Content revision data

===

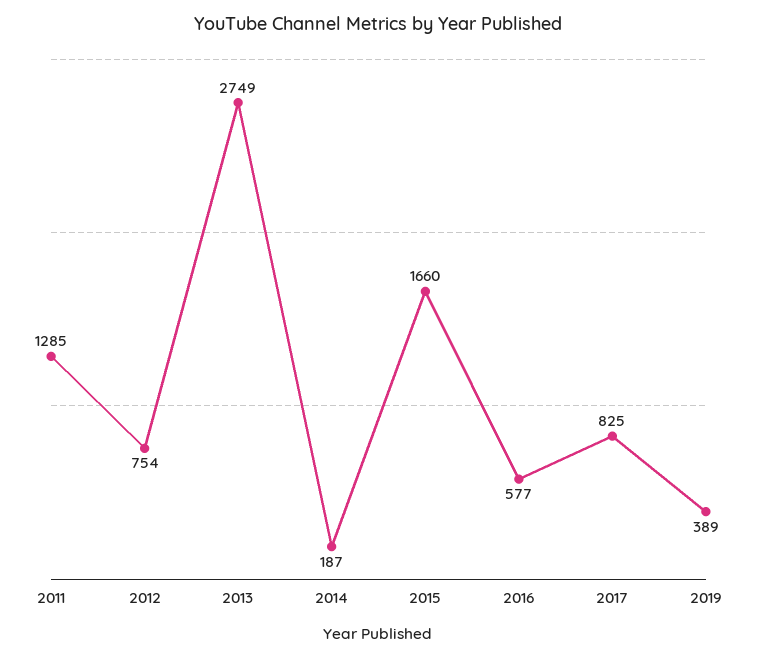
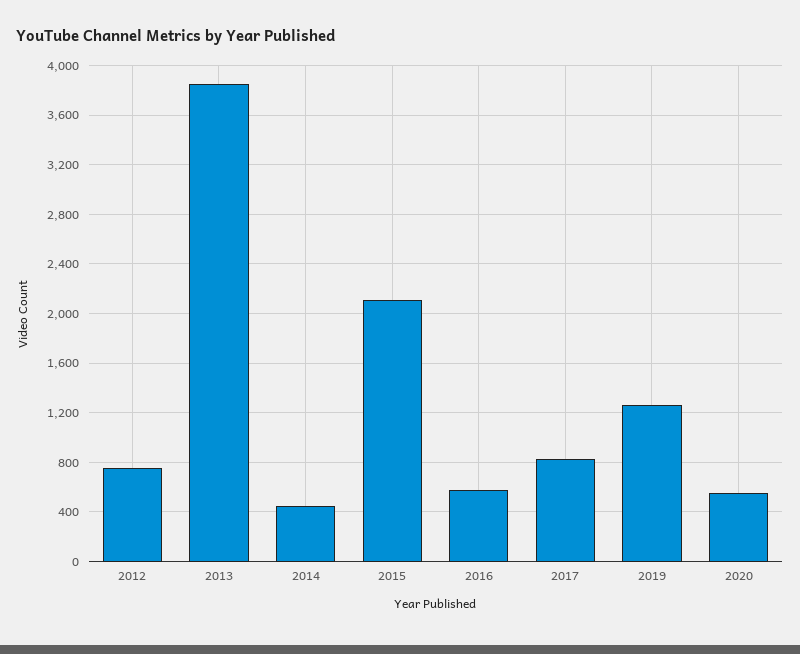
2011: 1285 -> none
2013: 2749 -> 3850
2014: 187 -> 450
2015: 1660 -> 2100
2019: 389 -> 1250
2020: none -> 550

===

WORK REQUIRED:
Would you please set down the data above again exactly, without its pictures?

TASK ANSWER:
2011: 1285 -> none
2013: 2749 -> 3850
2014: 187 -> 450
2015: 1660 -> 2100
2019: 389 -> 1250
2020: none -> 550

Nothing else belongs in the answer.